What is needed is an exact retyping of each entry, pictures excluded.
———
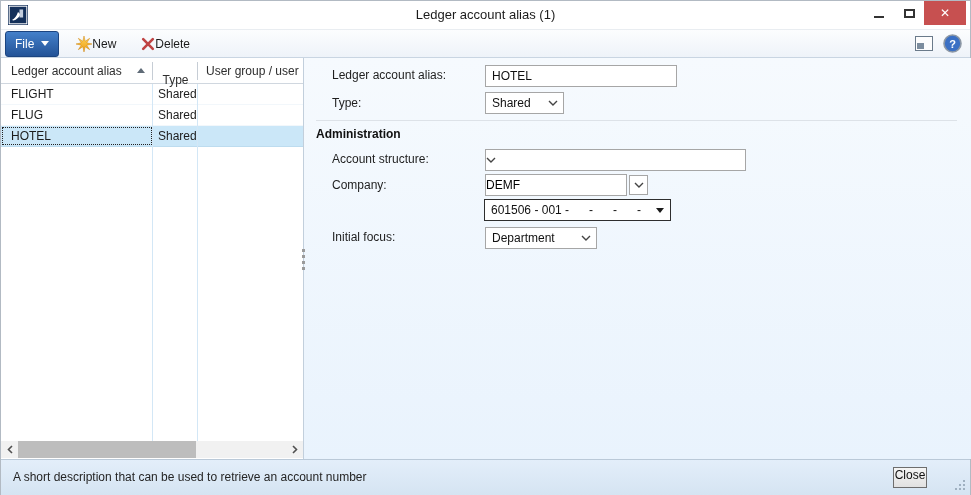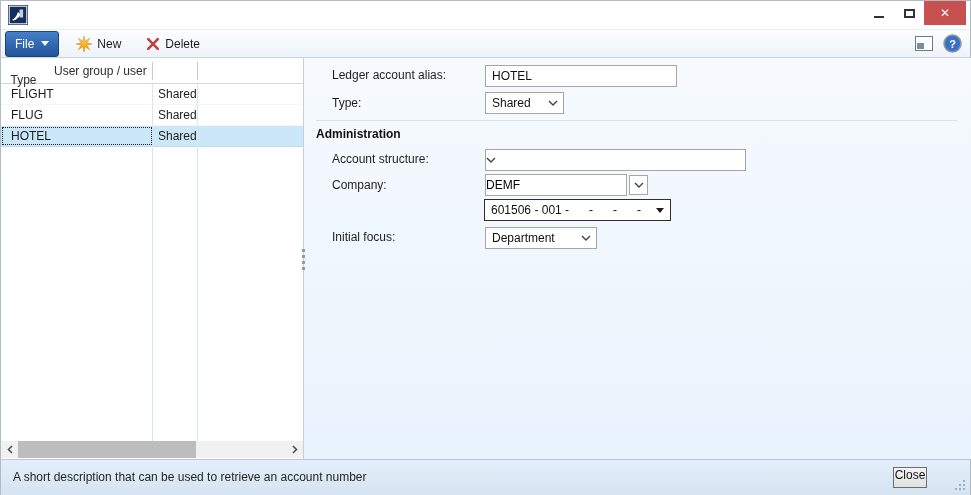--- a/index.html
+++ b/index.html
@@ -106,6 +106,7 @@
       <path d="M4,15 Q8,13 10,7 L12.6,9.4 Q10,14 5.6,15.6 Z" fill="#ffffff"></path>
       <rect x="11.5" y="4.5" width="3.6" height="8" fill="#c4cede"></rect>
     </svg>
+    <div class="title">Ledger account alias (1)</div>
     <div class="win-controls">
       <div class="wc wc-min">
           <span class="bar"></span>

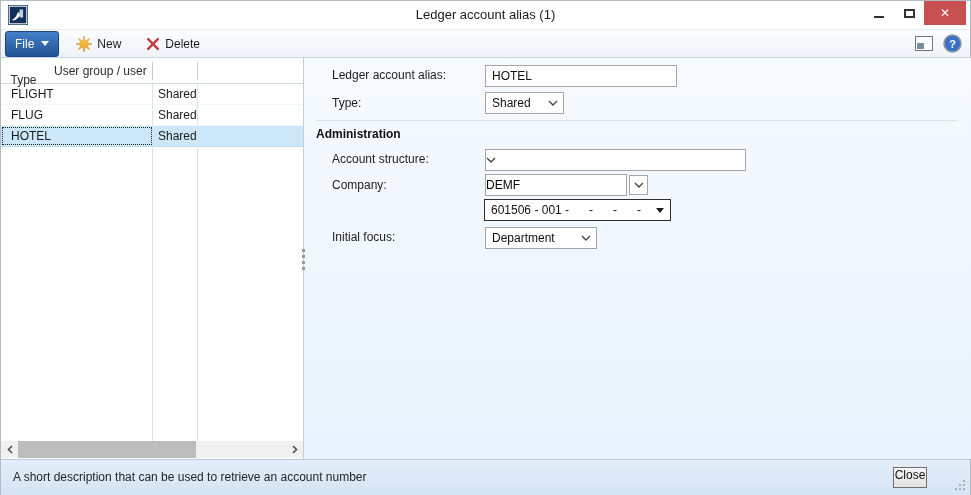--- a/index.html
+++ b/index.html
@@ -29,7 +29,7 @@
               color:#ffffff; font-size:12px; cursor:default; }
   .file-caret { width:0; height:0; border-left:4px solid transparent; border-right:4px solid transparent;
                 border-top:5px solid #ffffff; }
-  .tb-btn { height:23px; display:flex; align-items:center; gap:5px; padding:0 8px; margin-left:9px;
+  .tb-btn { height:23px; display:flex; align-items:center; padding:0 8px; margin-left:9px;
             font-size:12px; color:#1b1b1b; cursor:default; }
   .tb-spacer { flex:1; }
   .tb-right { display:flex; align-items:center; gap:10px; }

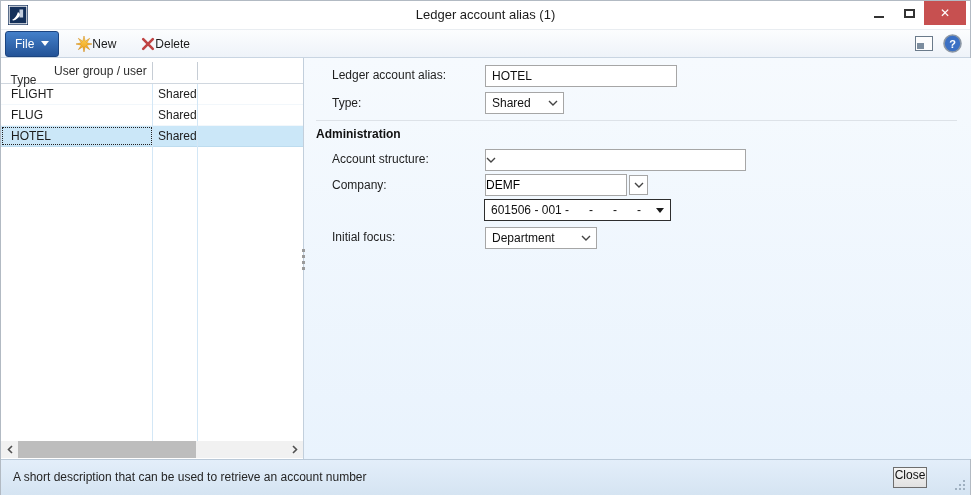--- a/index.html
+++ b/index.html
@@ -158,6 +158,10 @@
 
   <div class="grid-panel">
     <div class="grid-header">
+      <div class="gh1">
+        <span>Ledger account alias</span>
+        <span class="sort-asc"></span>
+      </div>
       <div class="gh2"><span>Type</span></div>
       <div class="gh3"><span>User group / user</span></div>
       <span class="hdr-sep" style="left:151px"></span>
———
Result for this task
--- a/index.html
+++ b/index.html
@@ -106,6 +106,7 @@
       <path d="M4,15 Q8,13 10,7 L12.6,9.4 Q10,14 5.6,15.6 Z" fill="#ffffff"></path>
       <rect x="11.5" y="4.5" width="3.6" height="8" fill="#c4cede"></rect>
     </svg>
+    <div class="title">Ledger account alias (1)</div>
     <div class="win-controls">
       <div class="wc wc-min">
           <span class="bar"></span>

--- a/index.html
+++ b/index.html
@@ -29,7 +29,7 @@
               color:#ffffff; font-size:12px; cursor:default; }
   .file-caret { width:0; height:0; border-left:4px solid transparent; border-right:4px solid transparent;
                 border-top:5px solid #ffffff; }
-  .tb-btn { height:23px; display:flex; align-items:center; gap:5px; padding:0 8px; margin-left:9px;
+  .tb-btn { height:23px; display:flex; align-items:center; padding:0 8px; margin-left:9px;
             font-size:12px; color:#1b1b1b; cursor:default; }
   .tb-spacer { flex:1; }
   .tb-right { display:flex; align-items:center; gap:10px; }

--- a/index.html
+++ b/index.html
@@ -158,6 +158,10 @@
 
   <div class="grid-panel">
     <div class="grid-header">
+      <div class="gh1">
+        <span>Ledger account alias</span>
+        <span class="sort-asc"></span>
+      </div>
       <div class="gh2"><span>Type</span></div>
       <div class="gh3"><span>User group / user</span></div>
       <span class="hdr-sep" style="left:151px"></span>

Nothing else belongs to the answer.